Amdahl’s Law
The execution time of a system, in general, has two fractions – a fraction fenh that can be speeded up by factor n (taking the advantage of n processor), and the remaining fraction 1 - fenh that cannot be improved. Thus, the possible speedup is:
Speedup = Old time / New time
1
= ──────────
1 – fenh + fenh/n
So assigning a job to multi-processor compute node does not reduce your program computation time necessarily. It depends on your coding style as well, that is how you have parallelised your code.
Even if you fully parallelize your code, the maximum possible speed up is: 1/(1-fenh) when n-->∞ which means there must be some part of your code which is sequential.
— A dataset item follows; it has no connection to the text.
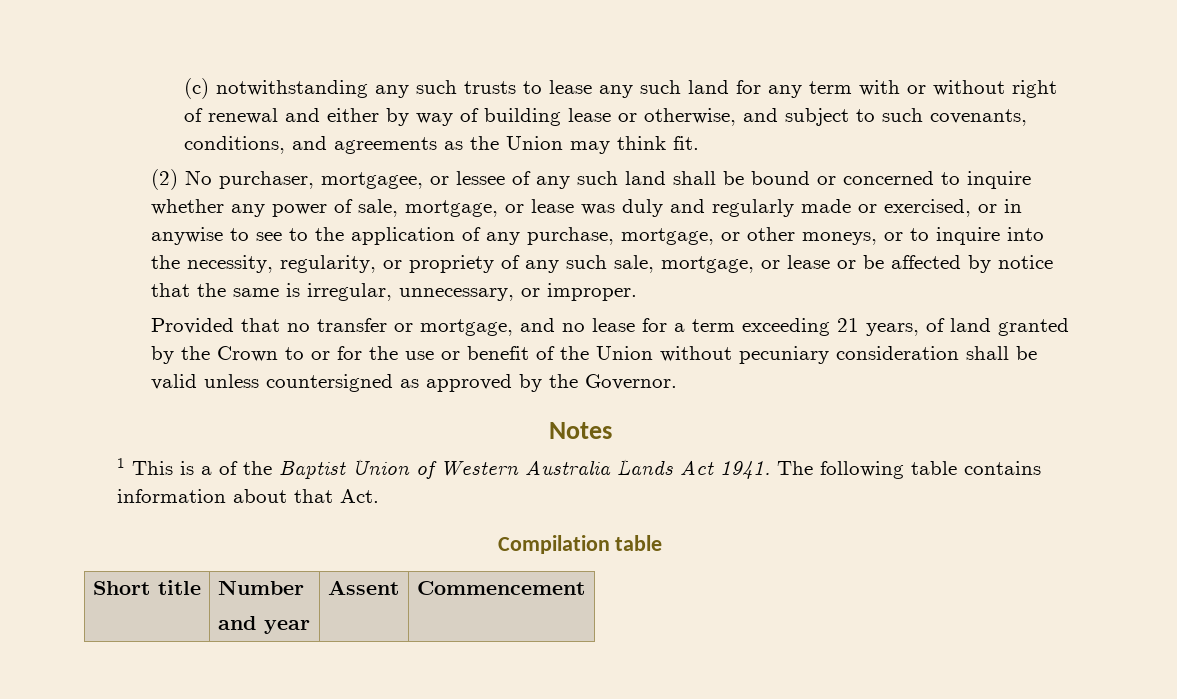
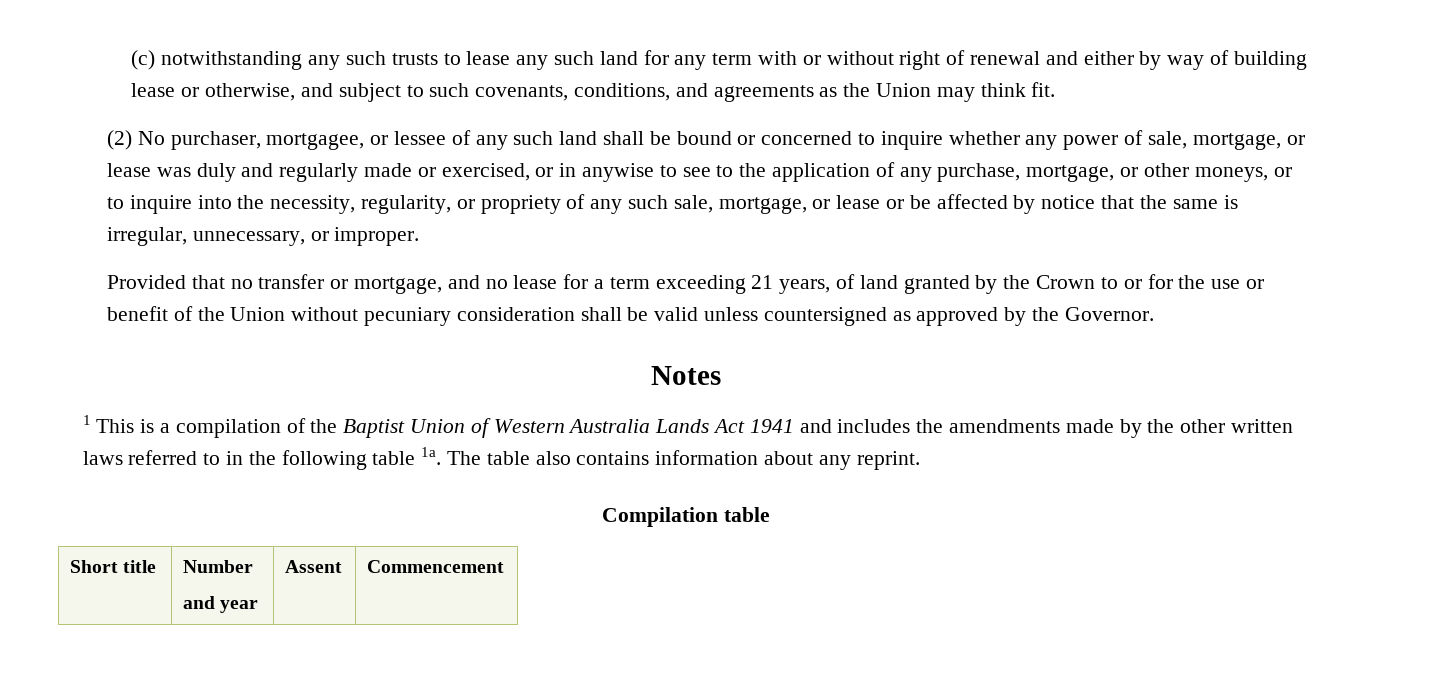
- 1 This is a of the Baptist Union of Western Australia Lands Act 1941. The following table contains information about that Act.
+ 1 This is a compilation of the Baptist Union of Western Australia Lands Act 1941 and includes the amendments made by the other written laws referred to in the following table 1a. The table also contains information about any reprint.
For Parallel Processors with Distributed Memory network architecture is like:
Each processor has it’s own memory. To make the data consistent, data written by any of these processor needs to be updated through out all of the memory. So there is a communication over head β(N-1).
β is the time it requires to update memory – communication factor
For N=1 processor, Communication o/h = β(1-1) = 0
We have 40Gb/s switch for intra-node communication in between 16 blades and 10Gb/s switch for inter-node communication. Each blade has 2 cpu, quad-core each, 8 processor as total. So as long as a job was assigned to max 8 proc, there may be no inter-blade (intra-node) communication o/h but it might have taken 8 proc from different blades and incurred some inter-blade comm. o/h!
Communication O/H variability:
In a typical Distributed Memory network
N processor run time, T(N) = β(N – 1) + 1/N
1 processor run time, T(1) = β(1-1) + 1/1 = 1
Speedup = T(1) / T(N) = 1 /( β(N – 1) + 1/N)
To obtain optimum no. of processor,
Equating ∂T(N)/∂N = 0
=> β – 1/N2 = 0
=> N = β-½
This N is optimum no. of processor for a particular program on a particular time (due to load variation β will vary). Exceeding N will decrease the performance which can be shown as
Run time curve
In this case optimum no. of processor is somewhere around 8-10. Executing that program on more than 10 processor will just increase the network overhead and thus increasing the execution time.
Speedup curve can be obtained from that following equation
Speedup = T(1) / T(N) = 1 /( β(N – 1) + 1/N)
= N/( β(N – 1)N + 1)
Speedup curve
After reaching a saturation point, that means exceeding optimum no. of processor will decrease maximum speedup.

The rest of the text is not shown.